Friday, February 4, 2011

Rabbit Recipes for Chinese New Year

                            A GOURMAND'S TAKE ON THE LUNAR NEW YEAR

While Asians celebrate with feasts and parades, we're thinking about rabbit.  The word just keeps popping up this week.  Of course, when you enjoy cooking and eating, guess what comes to mind when you hear "rabbit" or "bunny".

We used to watch cottontails charging around the yard and start dreaming of rich, dark sauces with prunes and falling-apart meat of unparalleled tenderness.   Quick, while it's still winter, get out the recipes!   Here are a traditional French recipe, and a solid, American one.  

Bon App!

Wednesday, February 2, 2011

Dinner tonight: Braised Groundhog or French Crepes?

                              Geez, we all have tough decisions to make.

Today's Times ran a story about, basically, road kill for dinner.  If groundhog or muskrat don't appeal, here's an excuse to eat crepes today. 

The French have been eating crepes since the 14th century, when subsistence farmers stirred milk into buckwheat.  These lace-patterned, super-thin pancakes are versatile.  Savory foods are tucked into square buckwheat crepes; sweet always into round ones made with white flours. 

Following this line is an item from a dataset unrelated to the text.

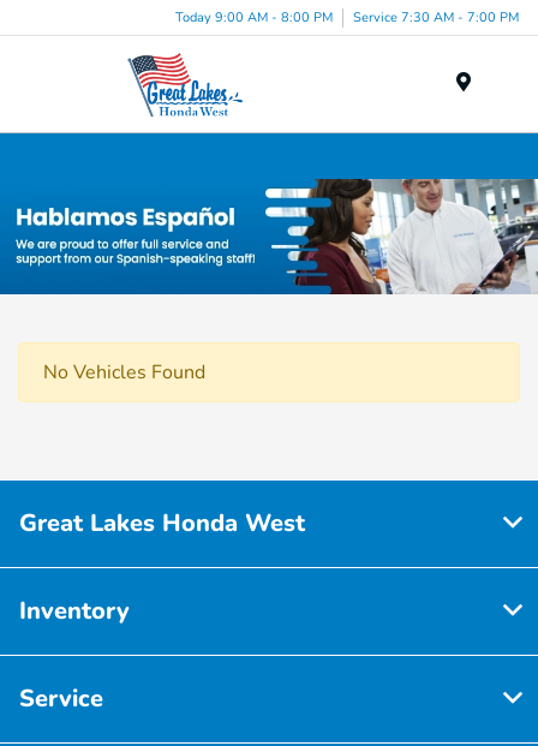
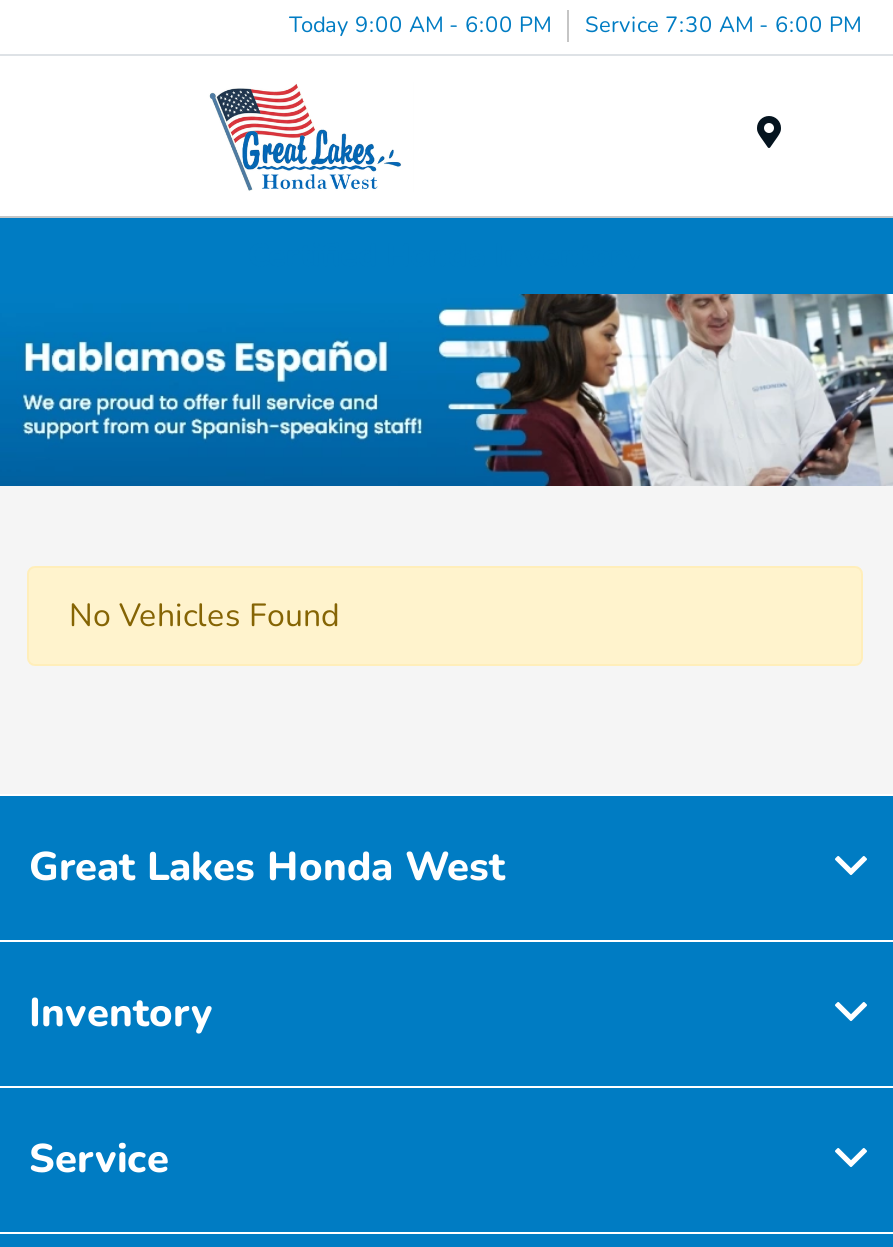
[175,8,333,26] Today 9:00 AM - 8:00 PM -> [289,9,551,39] Today 9:00 AM - 6:00 PM
[353,8,519,26] Service 7:30 AM - 7:00 PM -> [585,9,861,39] Service 7:30 AM - 6:00 PM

Crepes can be made ahead.  The operation goes faster if you use 2 slope-sided saute pans side by side - or a griddle large enough for 2 6-inch rounds.  Or get one of your kids to do it.

Monday, January 31, 2011

ALTERNATE-SIDE WILD MUSHROOM RECIPES

                               
                             Easing out of the Snowbank
 
Each morning during this snow-emergency season, we listen eagerly for the status of alternate-side-of-the-street parking regulations.  The city has been good to us NYC car-parkers this winter.  Each dusting of snow gives us one less reason to venture out, one more hour to devote to dinner.  The cold weather has us hankering for wild mushrooms.
  • Crimini, portobello, shiitake and other cultivated mushrooms can hold a week or more in the fridge.  They can be used interchangeably in many recipes, such as this gut-warming, aromatic version of Indian dal.  
  • Introduce a new layer of earthy flavor with Dried Porcini, in this hearty Wild Mushroom Soup.  
  • Top thick slices of pork roast with chanterelles, sautéed and finished with a port wine and tarragon reduction.
  • Sauté a mixture of wild mushrooms and bind with just a touch of hoisin sauce.  Tuck into a wonton wrapper with warmed, julienned bok choy or tofu.  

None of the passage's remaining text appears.